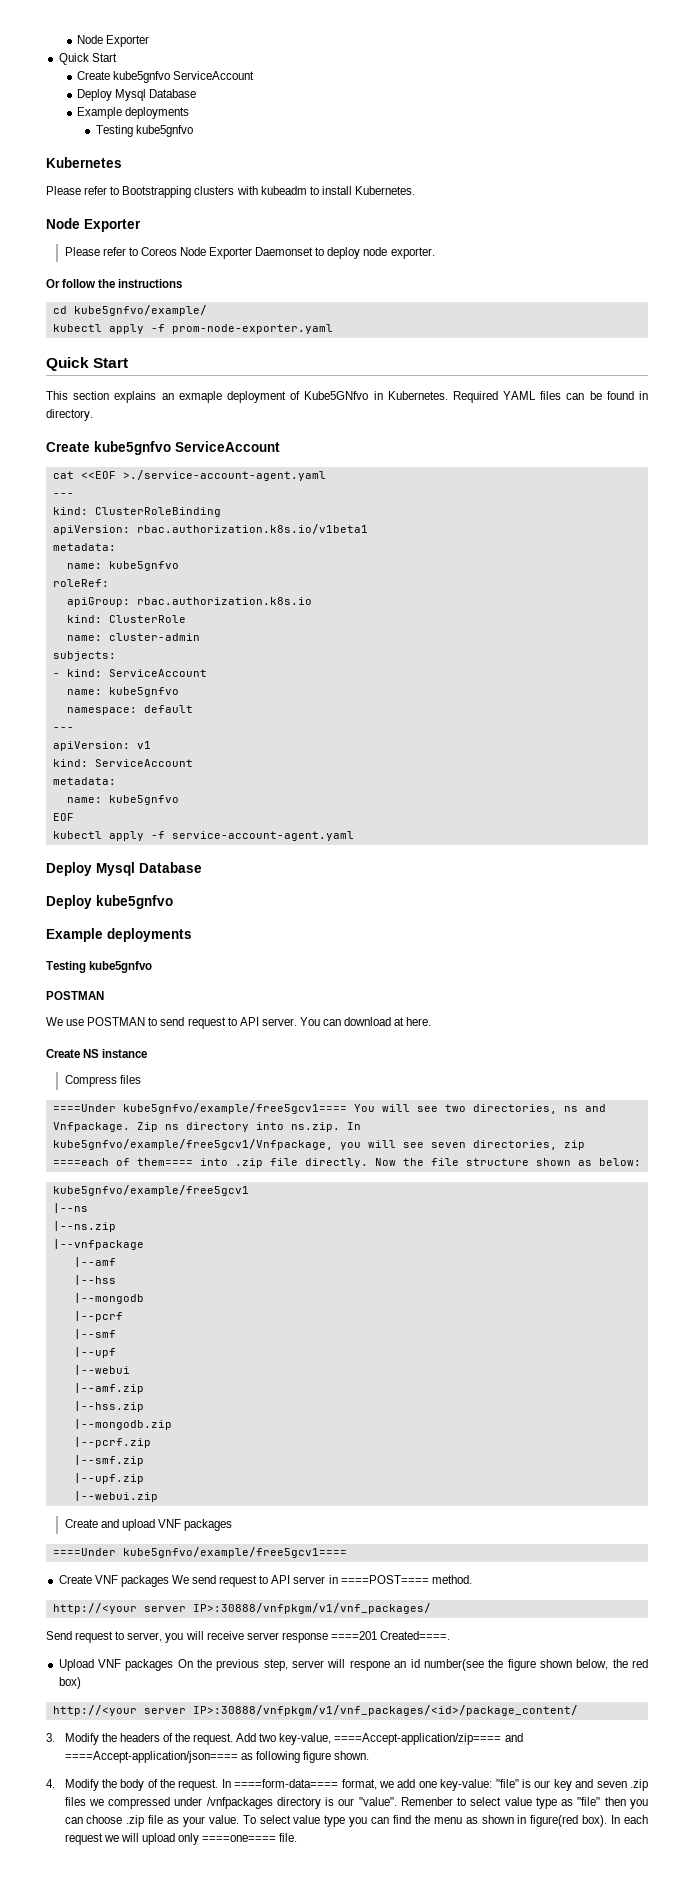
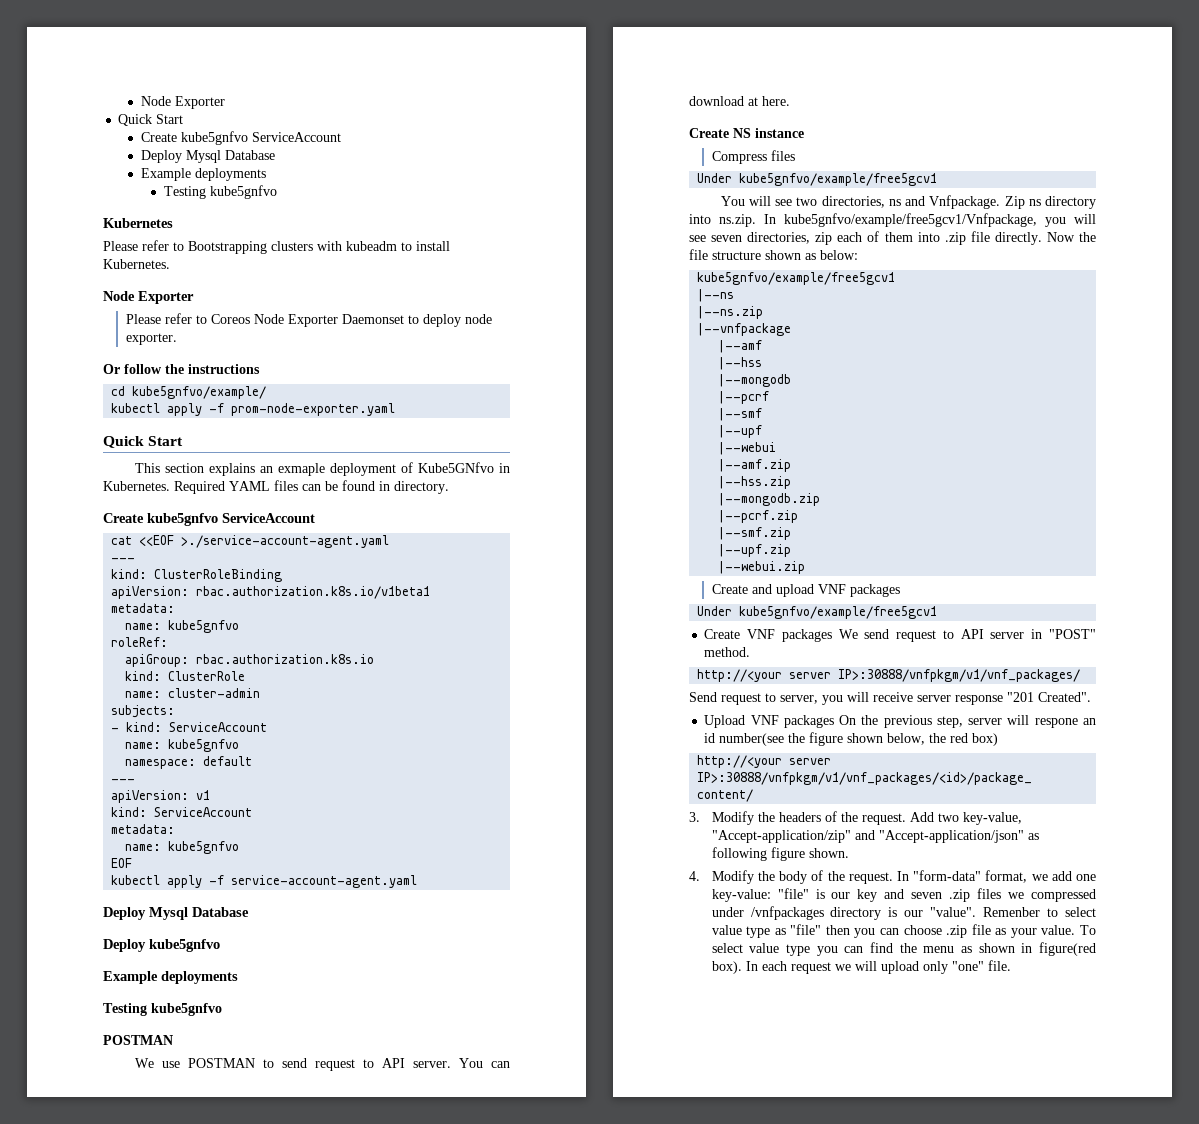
[52,1103,347,1114] ====Under kube5gnfvo/example/free5gcv1==== -> [697,173,938,186] Under kube5gnfvo/example/free5gcv1 //
[52,1158,193,1166] ====each of them==== -> [837,231,913,242] each of them
[52,1547,347,1558] ====Under kube5gnfvo/example/free5gcv1==== -> [697,606,938,619] Under kube5gnfvo/example/free5gcv1
[340,1575,429,1584] ====POST==== -> [1049,629,1096,639] "POST"
[330,1631,451,1640] ====201 Created====. -> [1007,692,1091,702] "201 Created".
[334,1733,523,1745] [64,1751,238,1763] ====Accept-application/zip==== and ====Accept-application/json==== -> [711,830,1024,843] "Accept-application/zip" and "Accept-application/json"
[234,1779,339,1788] ====form-data==== -> [913,870,982,881] "form-data"
[202,1835,277,1842] ====one==== -> [951,961,984,971] "one"

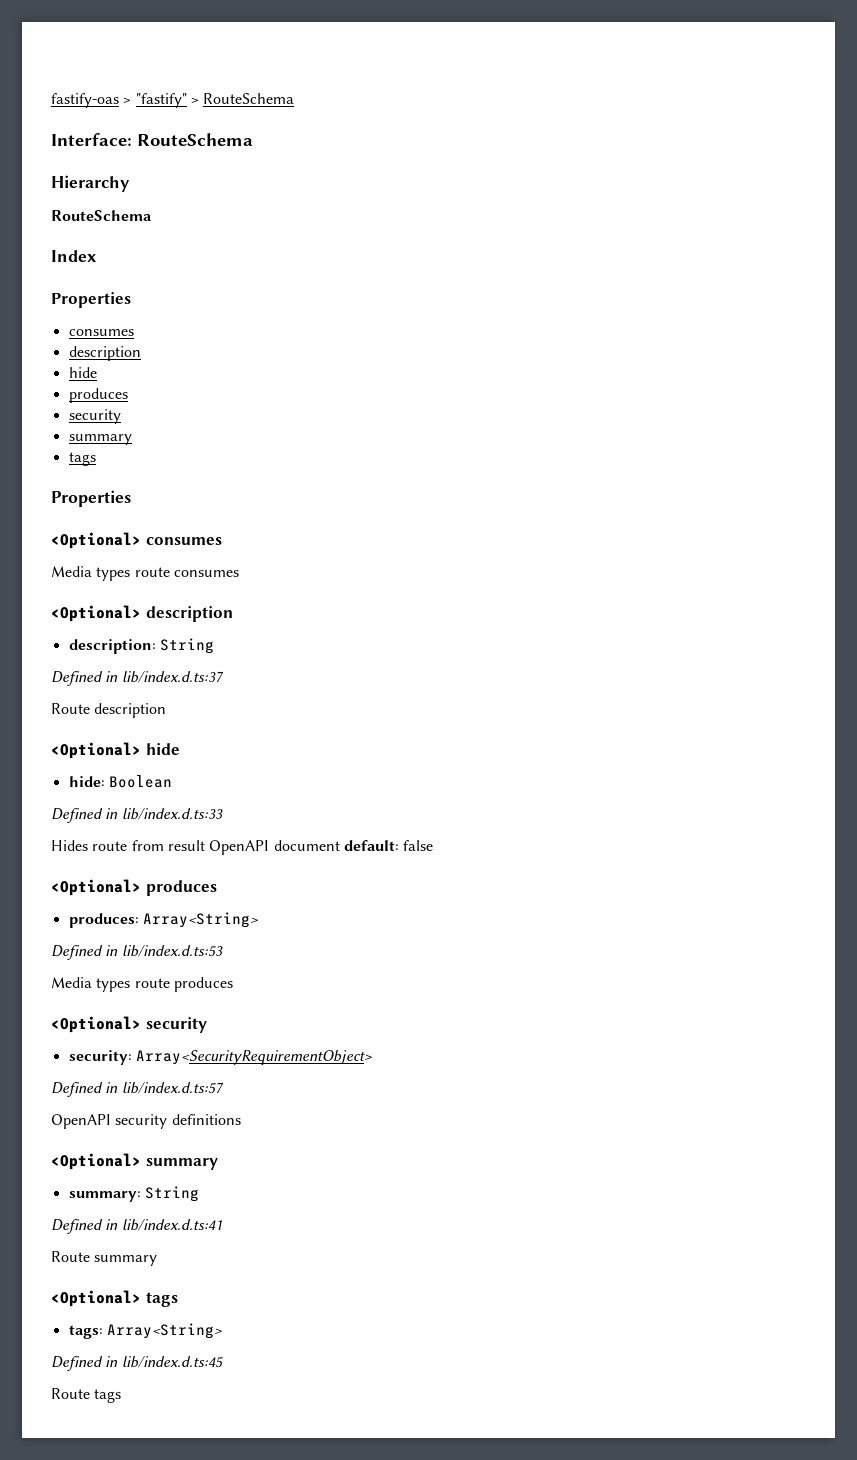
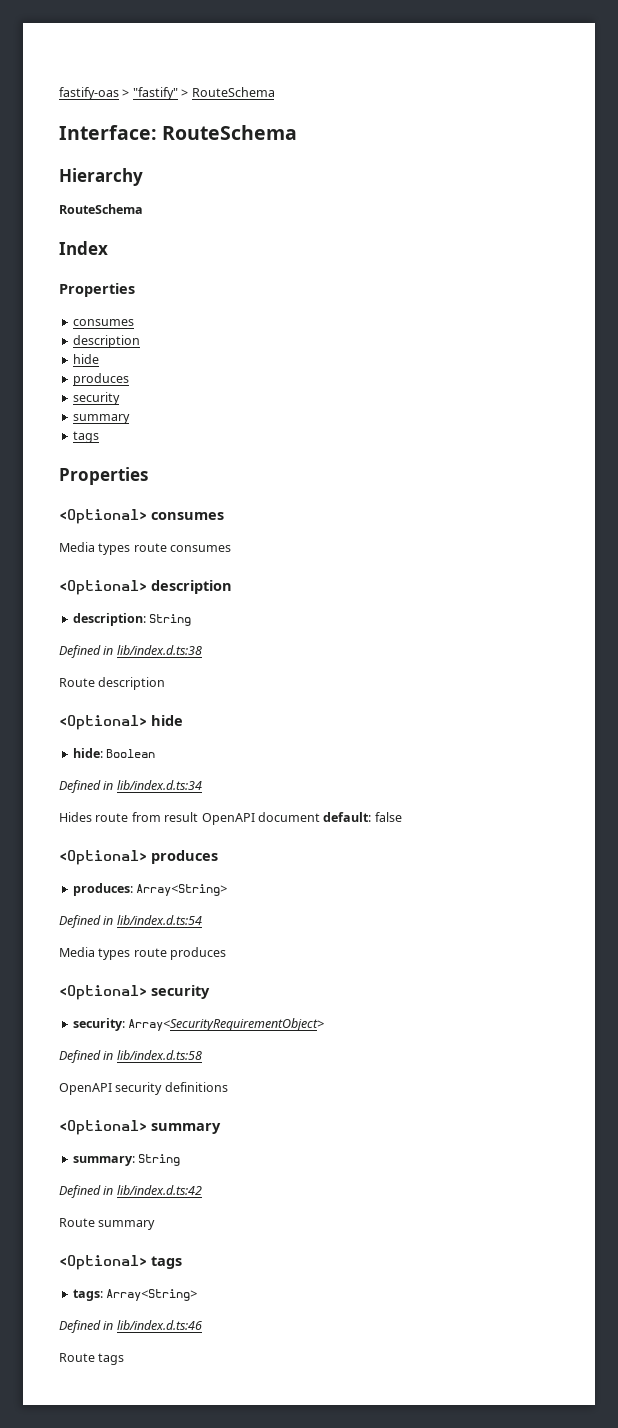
[121,671,224,683] lib/index.d.ts:37 -> [116,645,202,655] lib/index.d.ts:38
[121,808,223,820] lib/index.d.ts:33 -> [116,780,202,790] lib/index.d.ts:34
[121,945,223,957] lib/index.d.ts:53 -> [116,915,202,925] lib/index.d.ts:54
[121,1082,224,1094] lib/index.d.ts:57 -> [116,1050,202,1060] lib/index.d.ts:58
[121,1219,222,1231] lib/index.d.ts:41 -> [116,1185,202,1195] lib/index.d.ts:42
[121,1356,223,1368] lib/index.d.ts:45 -> [116,1320,202,1330] lib/index.d.ts:46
-----
### About this task
Look above for lines with the word "Under" and copy them all.

### Task output
[52,1103,347,1114] ====Under kube5gnfvo/example/free5gcv1==== -> [697,173,938,186] Under kube5gnfvo/example/free5gcv1 //
[52,1547,347,1558] ====Under kube5gnfvo/example/free5gcv1==== -> [697,606,938,619] Under kube5gnfvo/example/free5gcv1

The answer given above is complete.